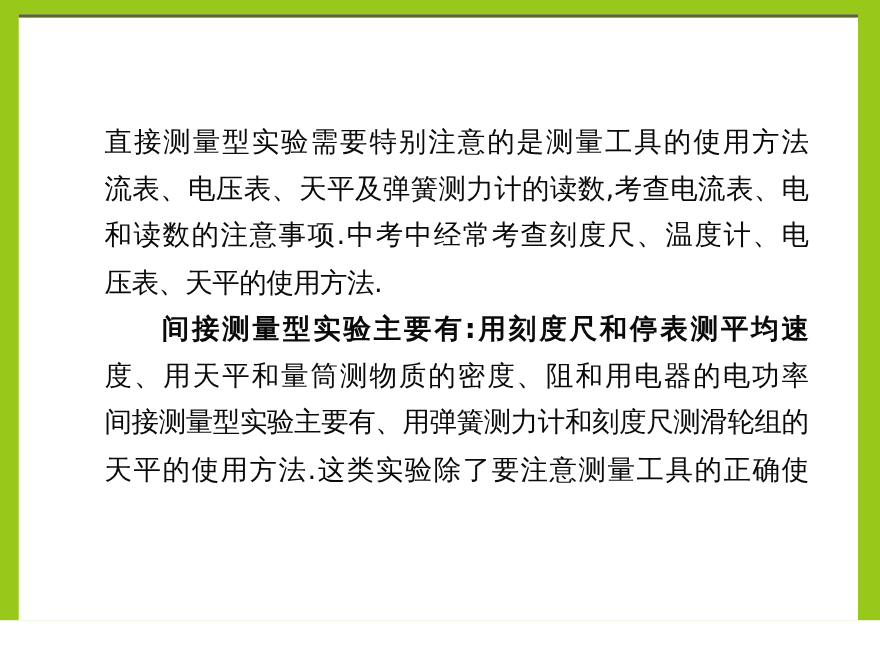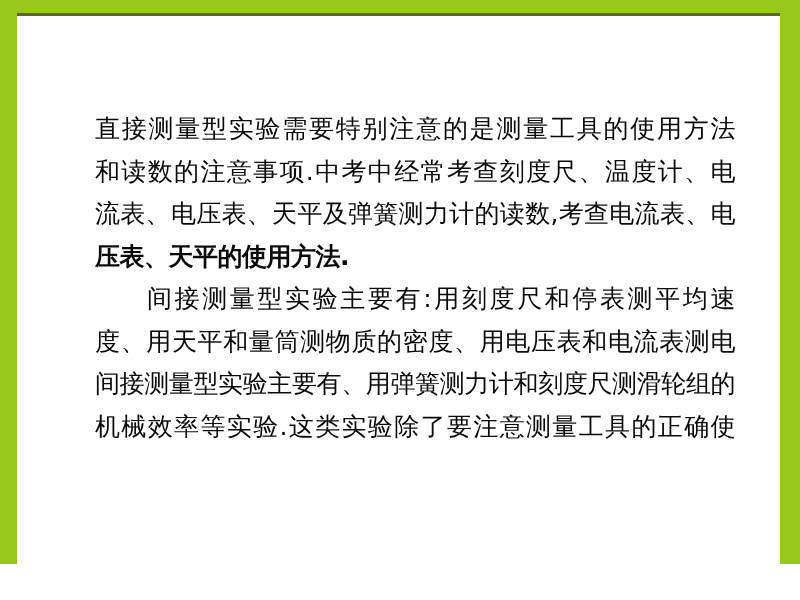"和读数的注意事项.中考中经常考查刻度尺、温度计、电" div.line { order: before "流表、电压表、天平及弹簧测力计的读数,考查电流表、电" -> after "流表、电压表、天平及弹簧测力计的读数,考查电流表、电" }
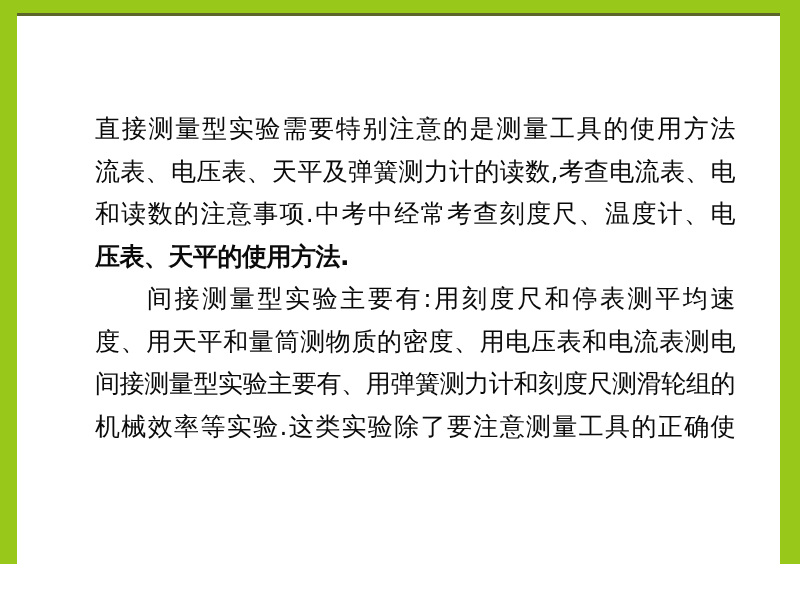"压表、天平的使用方法." .line.last { font-weight: bold -> none }
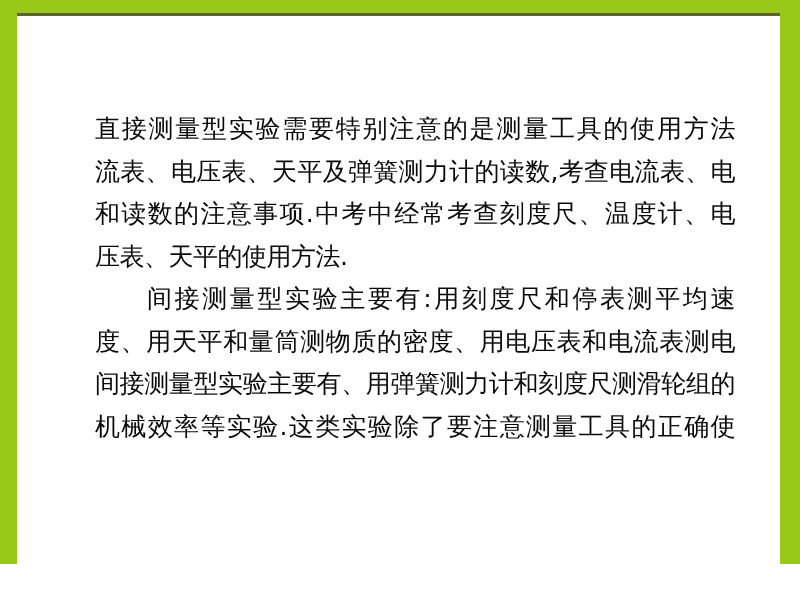"间接测量型实验主要有:用刻度尺和停表测平均速" .line.indent { font-weight: none -> bold }
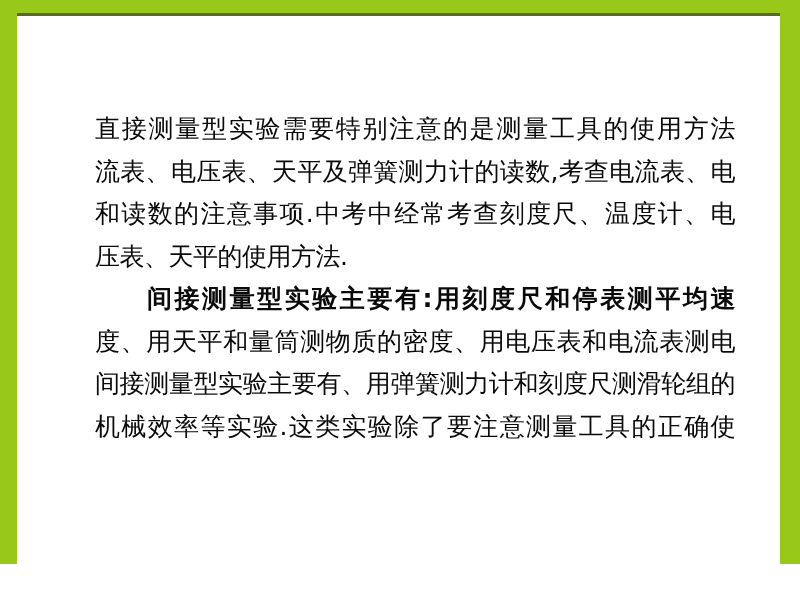"度、用天平和量筒测物质的密度、用电压表和电流表测电" div.line { text: 用电压表和电流表测电 -> 阻和用电器的电功率 }
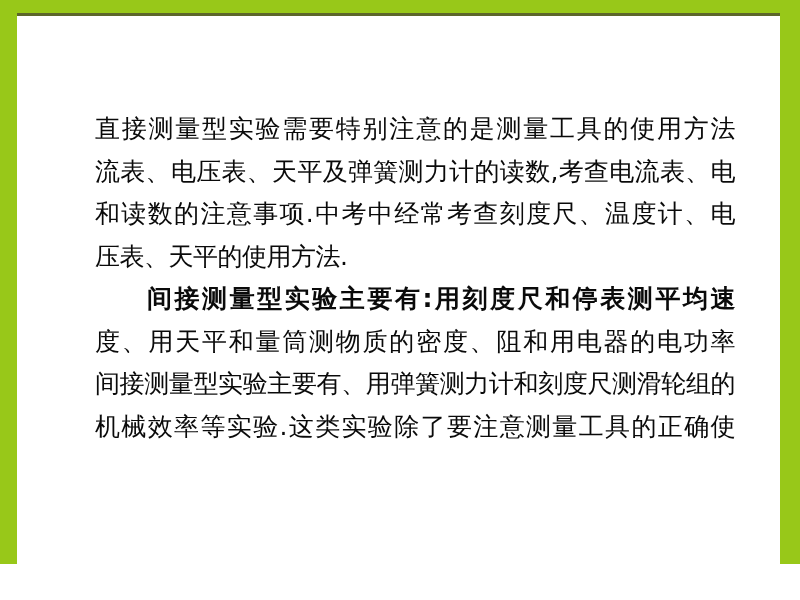"机械效率等实验.这类实验除了要注意测量工具的正确使" div.line { text: 机械效率等实验 -> 天平的使用方法 }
- - - - -
- _What is needed_: Above are records with pictures; repeat them exactly, but without the pictures.

- _Response below_:
"和读数的注意事项.中考中经常考查刻度尺、温度计、电" div.line { order: before "流表、电压表、天平及弹簧测力计的读数,考查电流表、电" -> after "流表、电压表、天平及弹簧测力计的读数,考查电流表、电" }
"压表、天平的使用方法." .line.last { font-weight: bold -> none }
"间接测量型实验主要有:用刻度尺和停表测平均速" .line.indent { font-weight: none -> bold }
"度、用天平和量筒测物质的密度、用电压表和电流表测电" div.line { text: 用电压表和电流表测电 -> 阻和用电器的电功率 }
"机械效率等实验.这类实验除了要注意测量工具的正确使" div.line { text: 机械效率等实验 -> 天平的使用方法 }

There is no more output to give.